Il ne justifie, de plus, d'aucune adresse ni domicile stables en France, ne démontre aucune activité professionnelle et ne dispose d'aucun revenu ni possibilité de financement pour assurer son retour dans son pays. Il est par ailleurs défavorablement connu des services de Police et de Justice, ayant été condamné
Il est l'objet d'une mesure d'éloignement en vigueur, telle que précitée, et qui fait obstacle à sa présence sur le sol français.
Il s'en déduit que la prolongation de sa rétention administrative demeure justifiée et nécessaire aux fins qu'il puisse être procédé effectivement à son éloignement.
Il convient par voie de conséquence de confirmer l'ordonnance déférée en toutes ses dispositions.
PAR CES MOTIFS
Statuant publiquement, en matière civile et en dernier ressort,
Vu l'article 66 de la constitution du 4 octobre 1958,
Vu les articles L.741-1, L742-1 à L743-9 ; R741-3 et R.743-1 à L.743-19 et L.743-21 du Code de l'entrée et du séjour des étrangers et du droit d'asile ;
DECLARONS recevable l'appel interjeté par Monsieur [G] [U] ;
CONFIRMONS l'ordonnance déférée en toutes ses dispositions ;
RAPPELONS que, conformément à l'article R.743-20 du Code de l'Entrée et du Séjour des Etrangers et du Droit d'Asile, les intéressés peuvent former un pourvoi en cassation par lettre recommandée avec accusé de réception dans les deux mois de la notification de la présente décision à la Cour de cassation [Adresse 1].

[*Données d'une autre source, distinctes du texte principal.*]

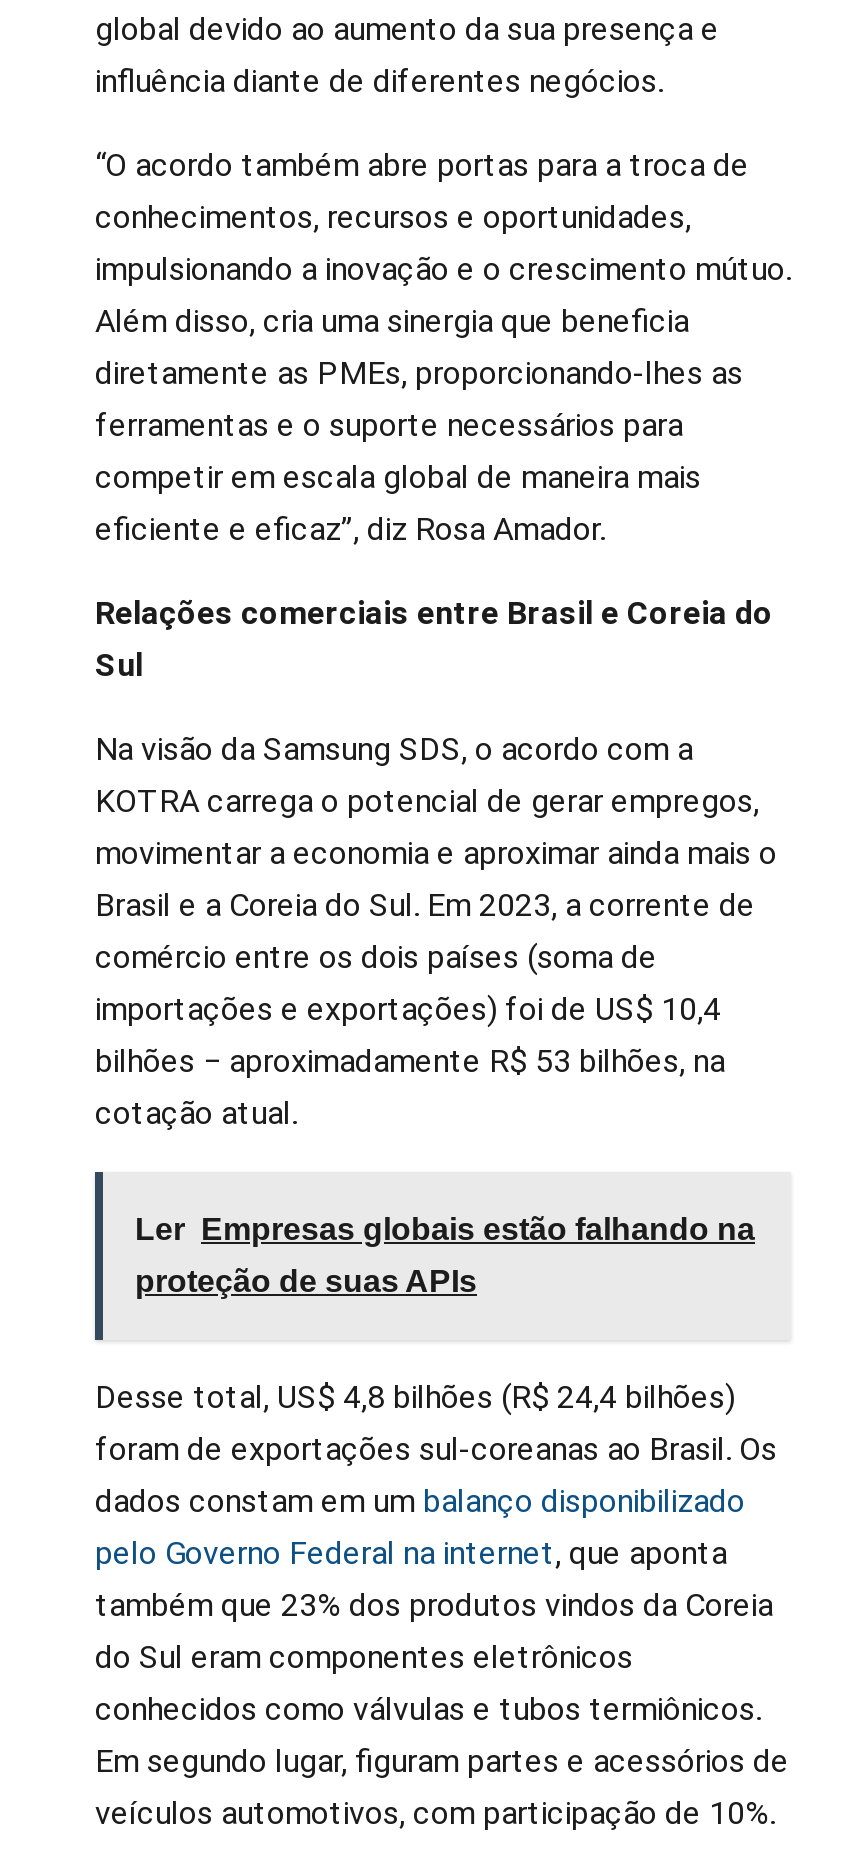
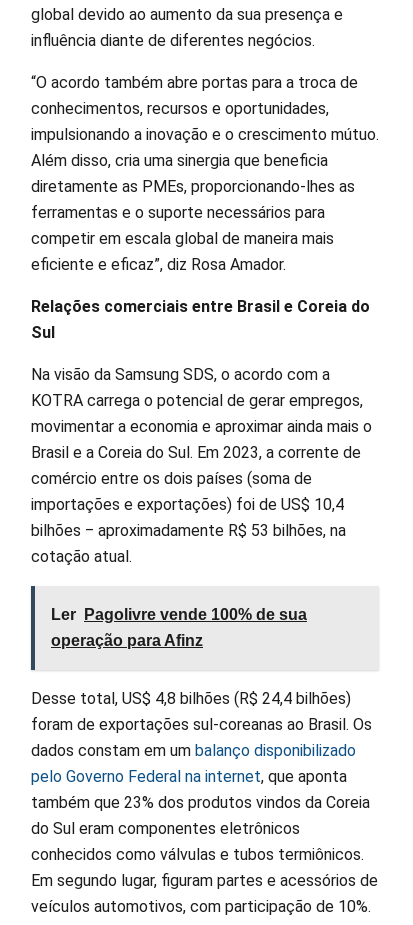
- Ler Empresas globais estão falhando na
+ Ler Pagolivre vende 100% de sua

- proteção de suas APIs
+ operação para Afinz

Fait à la Cour d'Appel de NÎMES,
le 21 Mai 2024 à
LE GREFFIER, LE PRESIDENT,
' Notification de la présente ordonnance a été donnée ce jour au Centre de rétention administrative de [Localité 4] à M. [G] [U], par l'intermédiaire d'un interprète en langue arabe.
Le à H
Signature du retenu
Copie de cette ordonnance remise, ce jour, par courriel à :
Monsieur [G] [U], pour notification par le CRA,
Me Alexandre Rabih BARAKAT, avocat,
M. Le Préfet des Bouches-du-Rhône,
M. Le Directeur du CRA de [Localité 4],
Le Ministère Public près la Cour d'Appel de NIMES,
M. / Mme Le Juge des libertés et de la détention.